Using the data beneath, show every line that includes the word "glabel".

═════ DATA UNDER STUDY ═════

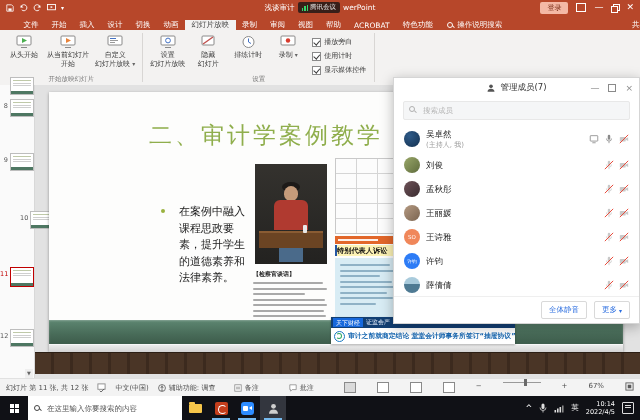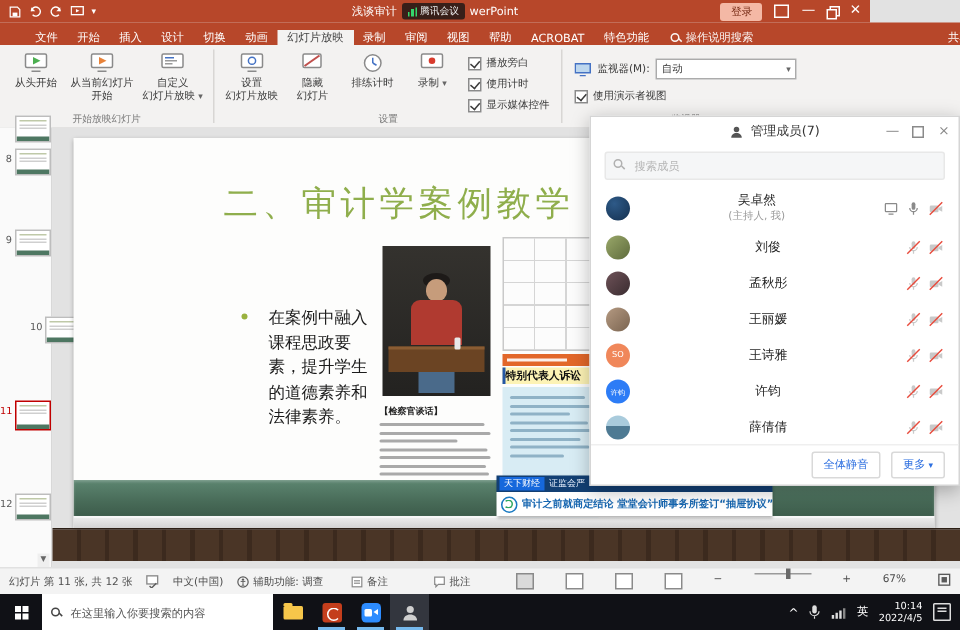--- a/index.html
+++ b/index.html
@@ -1,20 +1,20 @@
 <!DOCTYPE html>
 <html><head>
 <meta charset="utf-8">
 <style>
   html,body{margin:0;padding:0;background:#222;}
   #screen{position:relative;width:640px;height:420px;overflow:hidden;
     font-family:"DejaVu Sans","Liberation Sans",sans-serif;background:#E2E2E2;
     -webkit-font-smoothing:antialiased;}
   
-  .titlebar{position:absolute;left:0;top:0;width:580px;height:15px;background:#B7472A;
+  .titlebar{position:absolute;left:0;top:0;width:640px;height:15px;background:#B7472A;
     display:flex;align-items:center;color:#fff;font-size:7.5px;}
   .qat{display:flex;align-items:center;gap:5px;padding-left:6px;}
   .qat svg{display:block;}
   .tb-title{position:absolute;left:0;right:0;top:0;height:15px;display:flex;align-items:center;
     justify-content:center;gap:3px;pointer-events:none;}
   .meet-badge{display:flex;align-items:center;gap:2px;background:rgba(20,20,20,.78);
     border-radius:2px;padding:1px 4px;height:9px;}
   .meet-badge .bars{display:flex;align-items:flex-end;gap:1px;}
   .meet-badge .bars i{display:block;width:1.5px;background:#35d66b;}
   .meet-badge .bars i:nth-child(1){height:3px}.meet-badge .bars i:nth-child(2){height:4.5px}
@@ -130,21 +130,21 @@
   .mp-header{height:20px;display:flex;align-items:center;justify-content:center;gap:4px;position:relative;color:#333;}
   .mp-header svg{display:block;}
   .mp-ctrl{position:absolute;right:6px;top:0;height:20px;display:flex;align-items:center;gap:9px;color:#8a8a8a;font-size:9px;}
   .mp-max{width:6px;height:6px;border:1px solid #8a8a8a;}
   .mp-search{padding:3px 9px 5px 9px;font-family:Liberation Serif, serif;}
   .mp-search .sbox{position:relative;height:17px;background:#F5F6F7;border:1px solid #E8E8E8;border-radius:2px;}
   .mp-search input{position:absolute;left:17px;top:0;right:3px;height:15px;border:0;background:transparent;
     font-size:7.5px;color:#333;outline:none;font-family:inherit;}
   .mp-search input::placeholder{color:#B5B5B5;}
   .mp-search .mag{position:absolute;left:5px;top:4px;color:#B0B0B0;}
-  .mp-list{flex:1;overflow:hidden;text-align:center;}
+  .mp-list{flex:1;overflow:hidden;}
   .mrow{display:flex;align-items:center;gap:6px;padding:0 10px;height:24px;}
   .mrow.host{height:28px;}
   .avatar{flex:none;width:16px;height:16px;border-radius:50%;display:flex;align-items:center;justify-content:center;
     color:#fff;font-size:5px;overflow:hidden;}
   .av0{background:radial-gradient(circle at 35% 30%,#2E5A88,#14304F);}
   .av1{background:linear-gradient(135deg,#9AA86A,#5E6B3C);}
   .av2{background:linear-gradient(135deg,#6E5258,#3A2C30);}
   .av3{background:linear-gradient(135deg,#B59A82,#7A6450);}
   .av4{background:#F0875A;font-size:5.5px;}
   .av5{background:#2D7CF6;font-size:4.8px;}
@@ -340,40 +340,20 @@
             <span>使用计时</span>
           </label>
         <label class="chk">
             <span class="box"></span>
             <span>显示媒体控件</span>
           </label>
       </div>
       <div class="glabel">设置</div>
     </div>
     <div class="rsep"></div>
-    <div class="rgroup" style="min-width:150px;">
-      <div class="moncol">
-        <div class="monrow">
-          <svg width="11" height="9" viewBox="0 0 11 9">
-              <rect x="0.5" y="0.5" width="10" height="6" fill="#BDD7EE" stroke="#4472C4"></rect>
-              <line x1="3.5" y1="8.5" x2="7.5" y2="8.5" stroke="#4472C4"></line>
-            </svg>
-          <span>监视器(M):</span>
-          <span class="monsel">
-              <span>自动</span>
-              <span class="caret">▾</span>
-            </span>
-        </div>
-        <label class="chk">
-            <span class="box"></span>
-            <span>使用演示者视图</span>
-          </label>
-      </div>
-      <div class="glabel">监视器</div>
-    </div>
   </div>
 
   <div class="workspace">
 
     <div class="thumbs">
       <div class="thumbitem" style="top:-8px;">
         <span class="tnum"></span>
           <span class="mini">
             <i></i>
             <i></i>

═════

SOLUTION TO THIS EXERCISE:
       <div class="glabel">设置</div>
-      <div class="glabel">监视器</div>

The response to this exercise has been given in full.